Наконец-то я дома. В Женеву позвонил — просто гора с плеч. Теперь можно и поужинать. Приготовлю-ка яичницу из двух яиц, глазунью, как говорят мои домашние. Я любил ее в детстве, люблю сейчас и буду любить всегда, аминь.
10
Сегодня идет дождь (должно быть, для разнообразия?). Когда я открыл глаза в шесть часов, чтобы повернуться на другой бок и спокойно проспать до восьми, за окнами лило как из ведра. А в восемь ливень и не думал стихать, и вряд ли сегодня он вообще соберется это сделать, судя по сплошным низким облакам, непроницаемым и не менее мрачным, чем я несколько недель назад.
Весенний ливень, обильный и спокойный, необходимый полям и деревьям. Без бурь и гроз, без грома и молний, которые обрушиваются на Вальнову летом и, словно залпы искусственного фейерверка, наполняют округу треском и всполохами, испытывая надежность нашего громоотвода (это «специальное устройство» велел установить отец — поборник прогресса).
Громоотвод был гордостью нашей семьи, да и всей Вальновы. Говорят, его привезли на местном поезде — том самом, ныне стоящем на заросших травой путях, — в двух товарных вагонах, потому что в одном эта длинная штука не умещалась. Когда громоотвод установили, местный каменщик, известный в поселке своей ученостью, написал отцу пространное письмо о ходе работ. В конце своего велеречивого послания он скромно уточнил (позабыв о высоком стиле): «Поставили мы его малость криво, но это ничего».

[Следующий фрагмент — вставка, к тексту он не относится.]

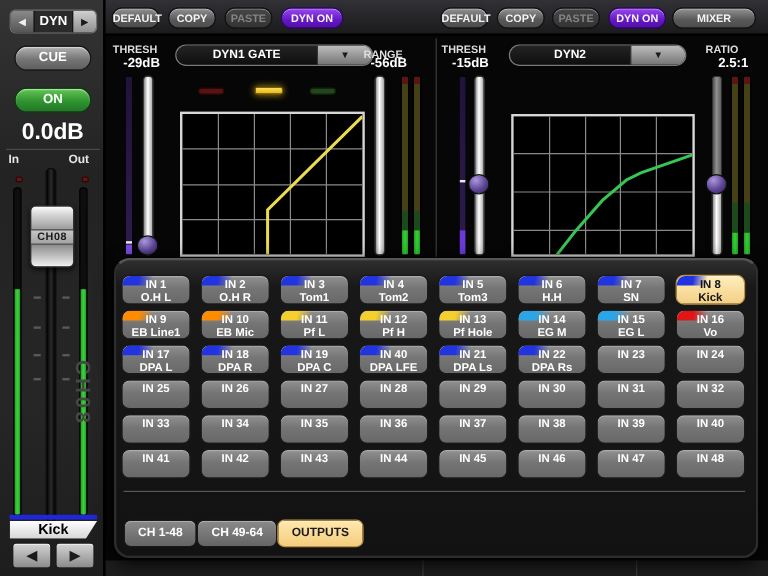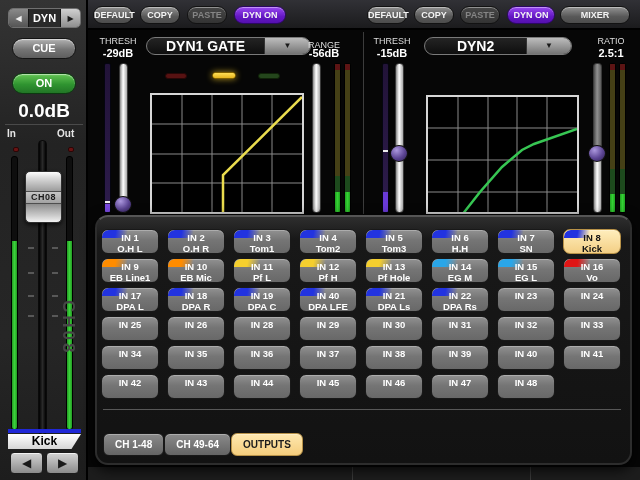"THRESH" .sec-label { font-weight: normal -> bold; text-align: center -> left }
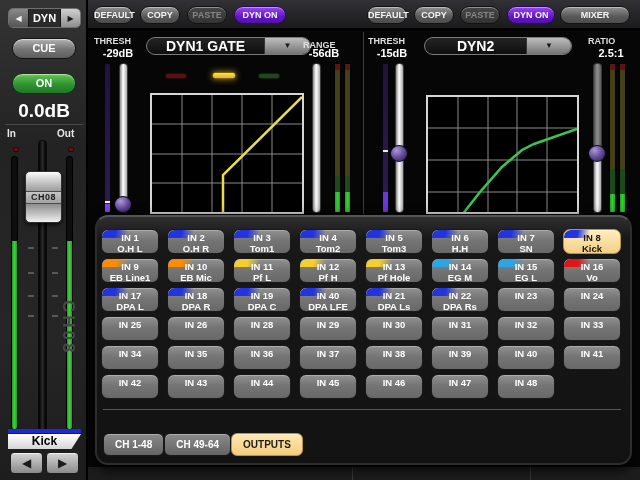"DYN1 GATE" .dropdown .dd-label { font-size: 14px -> 10px }
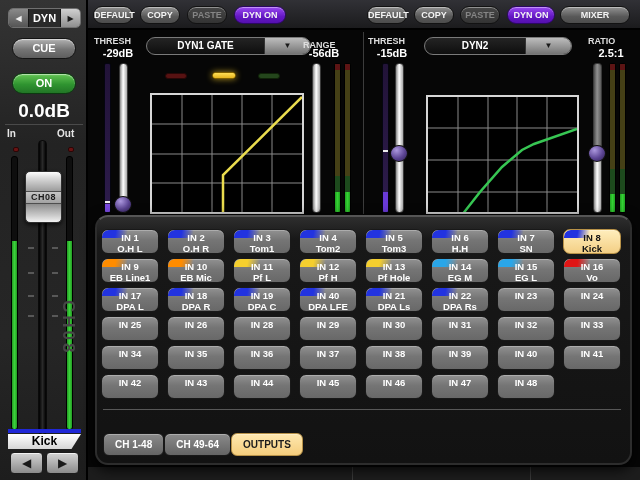"IN 27" div.ch-btn { html: none -> <div> <div>IN 27</div> <div>&nbsp;</div> </div> }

Не знаю, может, громоотвод и «отводит гром», но молнии он притягивает к себе, как магнит железо, и если они попадают на это «специальное устройство», дом содрогается от грохота. Когда-то, еще при жизни отца, приготовления к грозе считались у нас делом серьезным. Лишь только тяжелые тучи окружали вершину Монграла, все приводилось «в состояние боевой готовности»; мы работали слаженно и быстро, словно матросы парусного судна при приближении шторма: снимали с веревок белье, тащили в дом плетеные стулья, убирали в гараж велосипеды, закрывали окна и жалюзи… Но одно серьезное дело отец не доверял никому: вооружившись огромной лейкой, он шел «полить» громоотвод — намочить песок в яме, куда должна была уйти молния, чтобы затем исчезнуть в таинственных земных глубинах. Интересно, как громоотвод действовал восемь месяцев в году, пока мы жили в Барселоне? Или зимой он не нуждался в «поливе»? А может, просто не было молний?
Так или иначе, техника не стоит на месте, и теперь у нас установлен специальный автоматический «увлажнитель», говорят, он действует безотказно. А той лейки давно уже нет на свете.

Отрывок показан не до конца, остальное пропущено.